IP Box : un nouveau levier fiscal à saisir pour optimiser sa relance ?

Newsletter Mars 2021
Rédigé par Charlotte Montaud

L’arrivée du nouveau dispositif dit IP Box, mis en place par la loi de finances pour 2019, a été occultée par la survenance de la crise sanitaire début 2020.

En 2021, dans l’objectif d’un plan de relance, ce dispositif interpelle les entreprises.

Quelles sont les nouveautés de ce régime fiscal de faveur en substance ?

  • La baisse du taux d’imposition de 15% à 10%
  • L’application de ce régime de faveur aux logiciels
  • L’application d’un ratio nexus

Outre les avantages fiscaux que l'IP box génère pour les entreprises, il est en phase avec la volonté de relocaliser la Recherche et le Développement (R&D) et de réindustrialiser en France.

Les entreprises se doivent d’appréhender ce nouveau régime fiscal qui peut être utilisé comme un nouvel outil stratégique de management de la propriété intellectuelle, d’incitation à l’innovation et à la relocalisation de la R&D en France.

Pour bien comprendre les tenants et aboutissants de cette réforme, il convient de resituer le contexte de fiscalité internationale et de course à l’attractivité des entreprises innovantes dans lequel le législateur français est intervenu.

1. IP Box : un contexte de concurrence fiscale internationale

En réalité, cette réforme est intervenue, sous la contrainte, dans un souci de mise en conformité avec les recommandations de l’Organisation de Coopération et de Développement Economiques (OCDE).

Le rapport de l’OCDE avait pour objectif d’alerter sur les pratiques fiscales dommageables et de proposer aux Etats d’adopter une approche globale et uniforme du cadre fiscal international.

Le précédent régime fiscal français de faveur en matière de brevets était critiqué en ce qu’il revenait à localiser artificiellement des bénéfices en France liés aux opérations sur les brevets et actifs assimilés, sans que les investissements de R&D à l’origine de ces actifs n’aient été nécessairement réalisés sur le même territoire.
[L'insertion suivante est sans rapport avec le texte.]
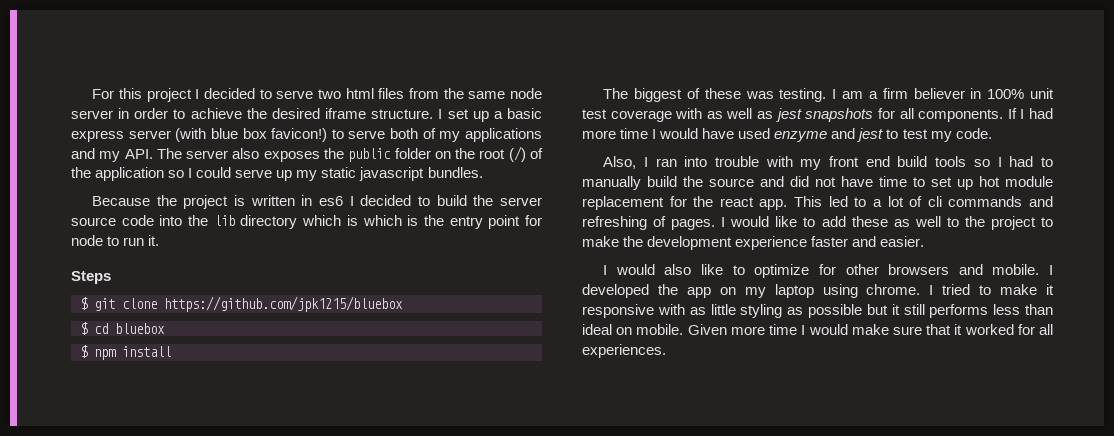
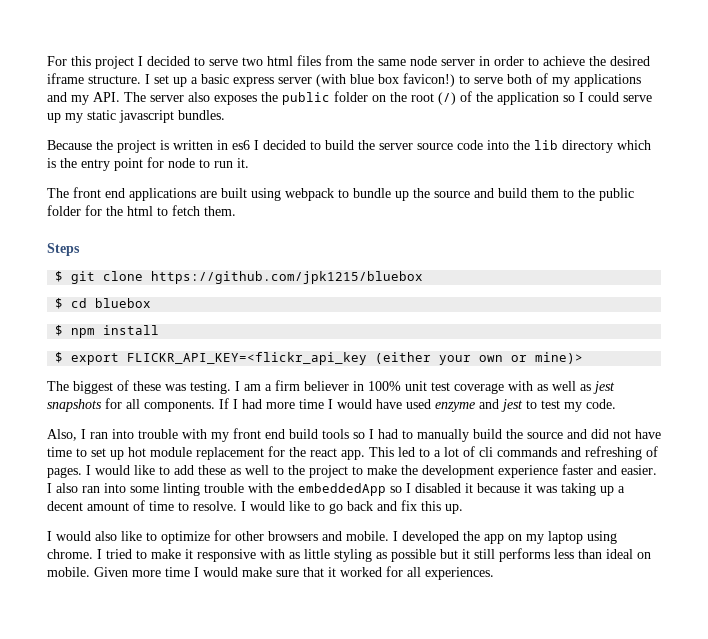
- Because the project is written in es6 I decided to build the server source code into the lib directory which is which is the entry point for node to run it.
+ Because the project is written in es6 I decided to build the server source code into the lib directory which is the entry point for node to run it.
+ The front end applications are built using webpack to bundle up the source and build them to the public folder for the html to fetch them.
+ $ export FLICKR_API_KEY=<flickr_api_key (either your own or mine)>
+ I also ran into some linting trouble with the embeddedApp so I disabled it because it was taking up a decent amount of time to resolve. I would like to go back and fix this up.

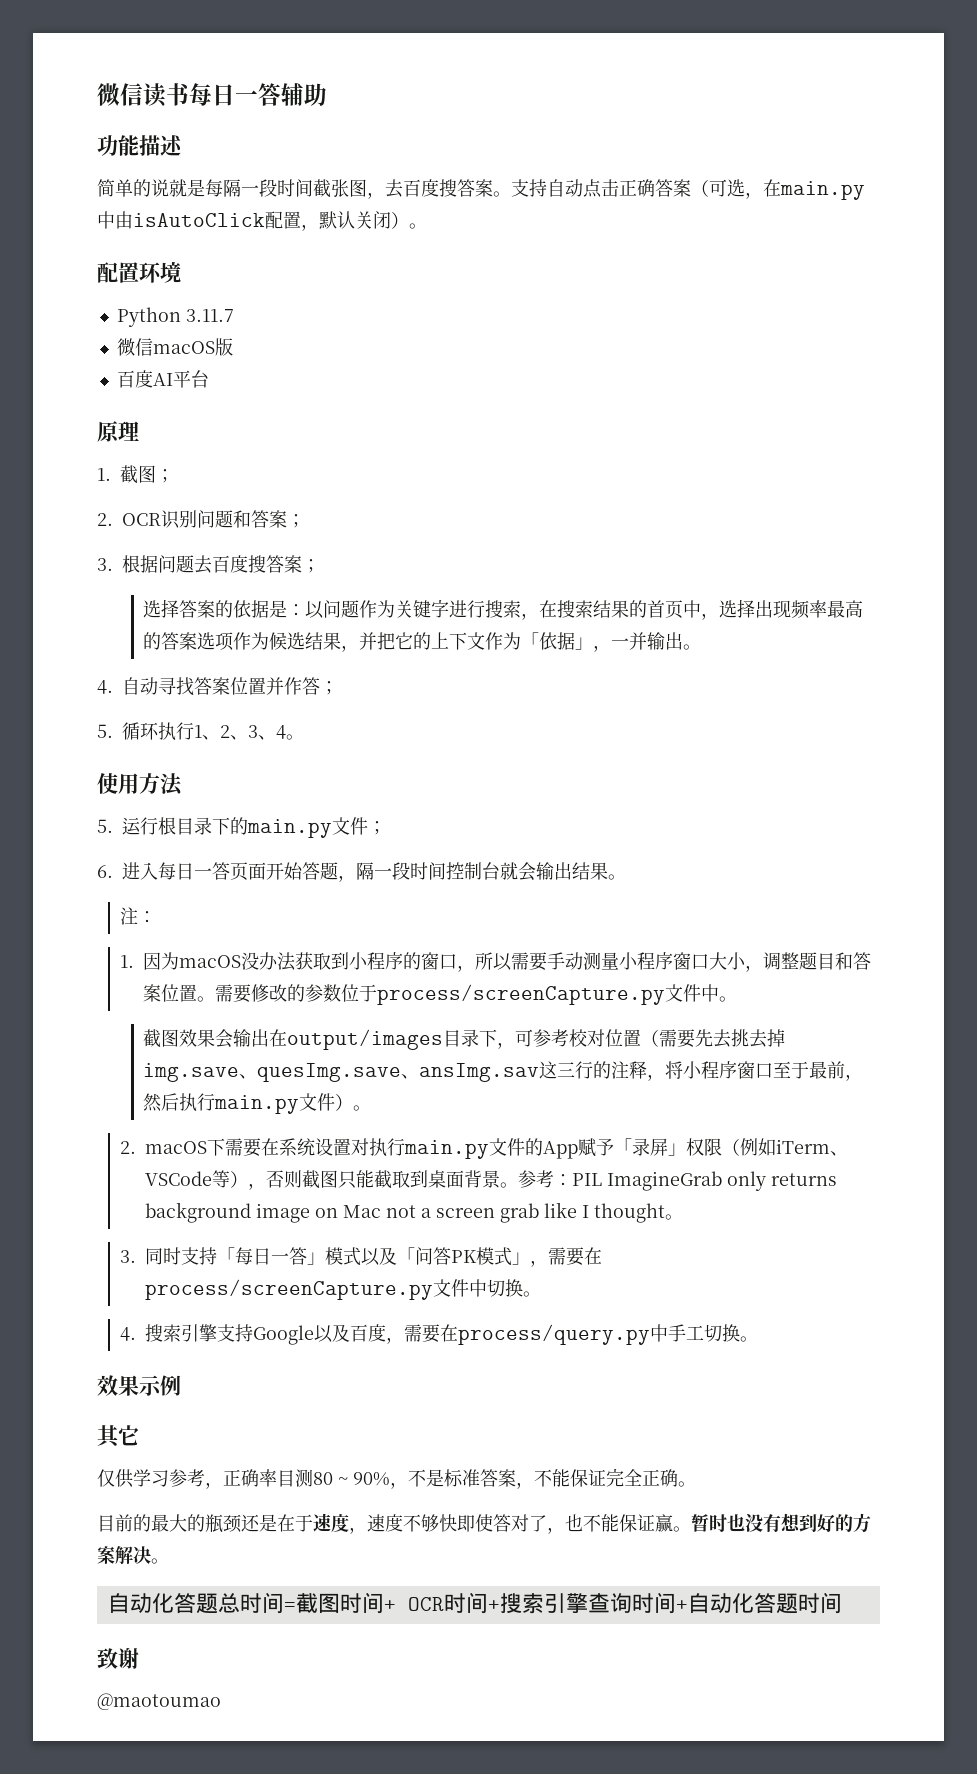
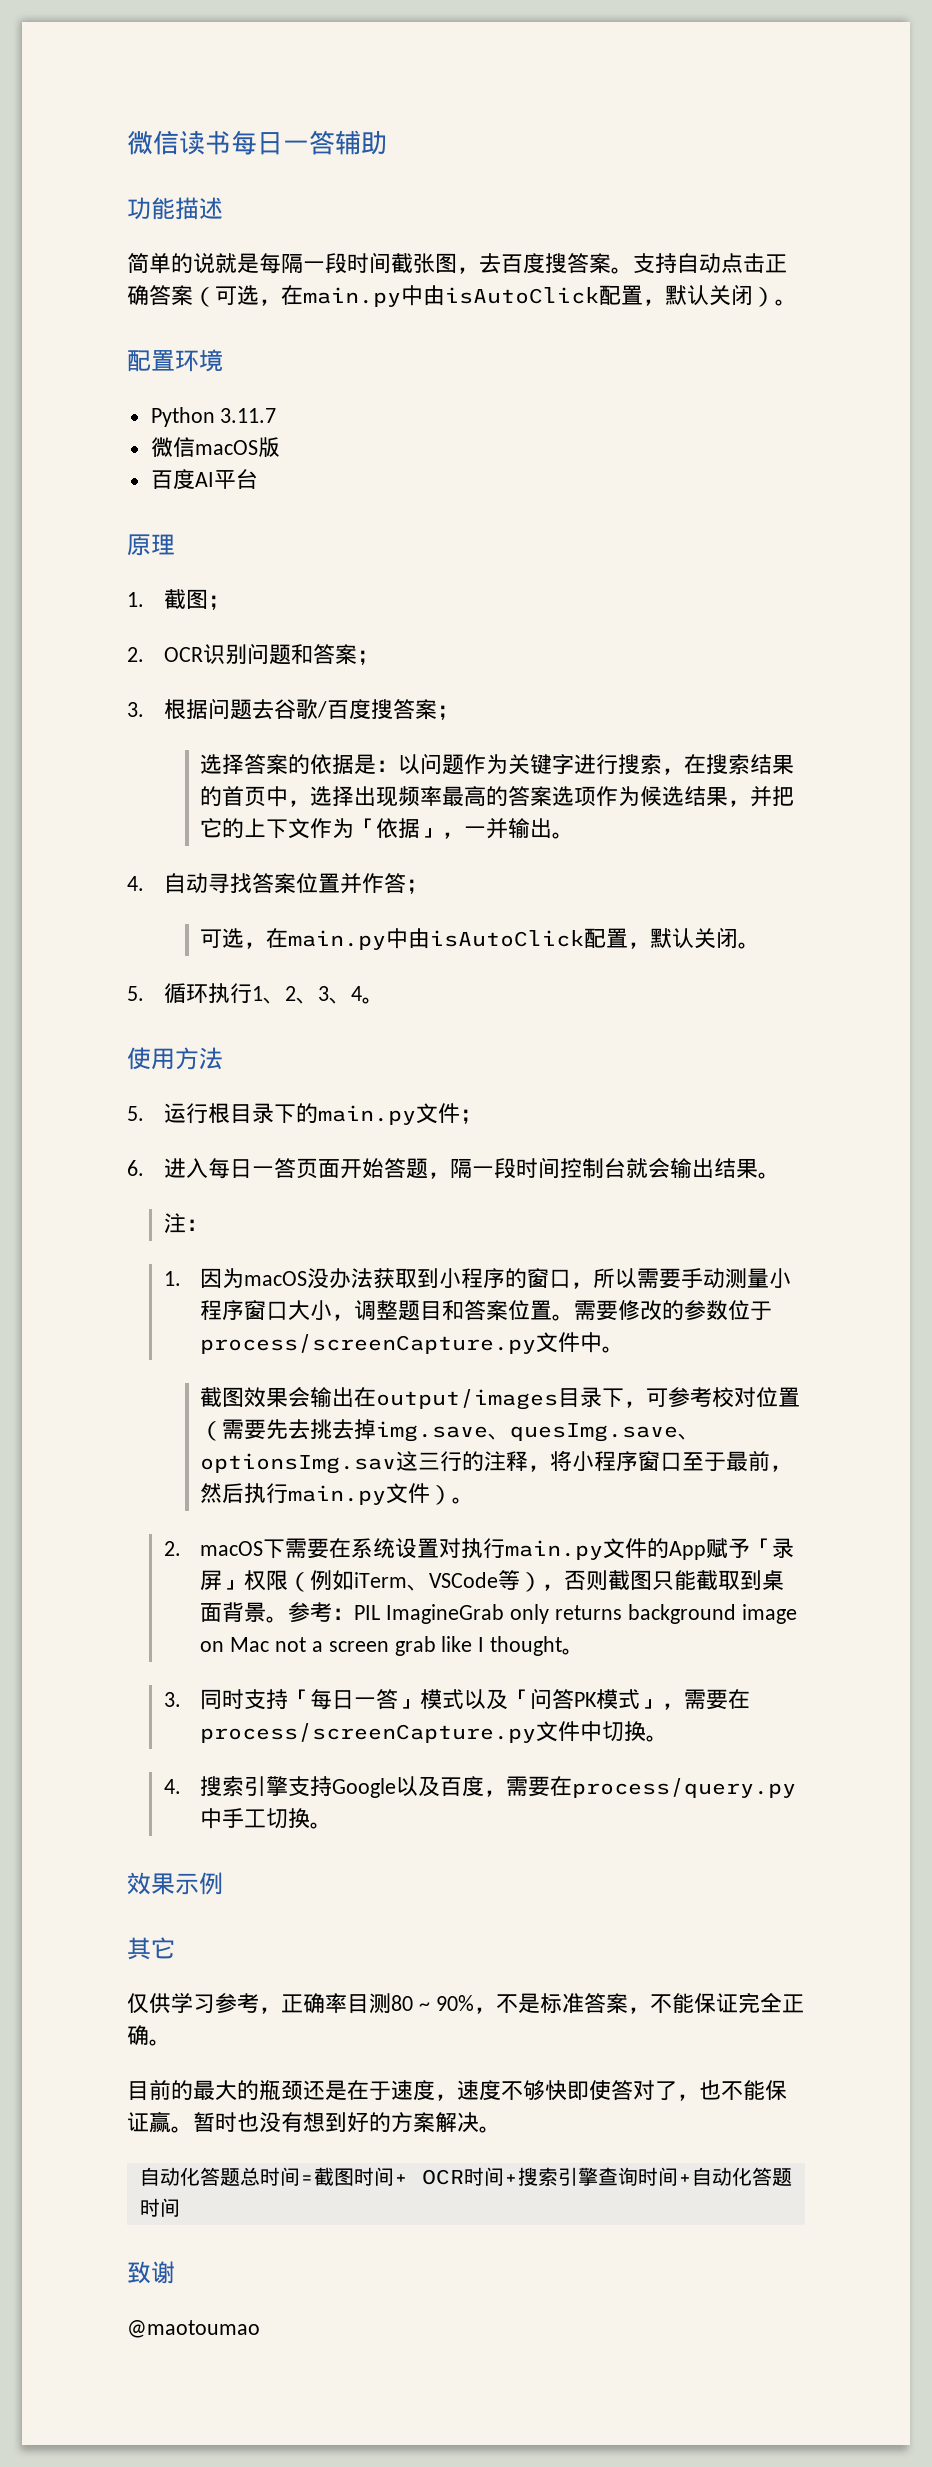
- 3.根据问题去百度搜答案；
+ 3.根据问题去谷歌/百度搜答案；
+ 可选，在main.py中由isAutoClick配置，默认关闭。
- 截图效果会输出在output/images目录下，可参考校对位置（需要先去挑去掉img.save、quesImg.save、ansImg.sav这三行的注释，将小程序窗口至于最前，然后执行main.py文件）。
+ 截图效果会输出在output/images目录下，可参考校对位置（需要先去挑去掉img.save、quesImg.save、optionsImg.sav这三行的注释，将小程序窗口至于最前，然后执行main.py文件）。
L’OCDE recommandait donc de conditionner l’application d’un régime fiscal de faveur pour l’imposition des revenus tirés de ces actifs incorporels, à la réalisation, par le contribuable, directement ou indirectement, sur le même territoire des dépenses de R&D engagées pour la création et le développement de ces actifs. C’est ce qu’on appelle l’approche « nexus ».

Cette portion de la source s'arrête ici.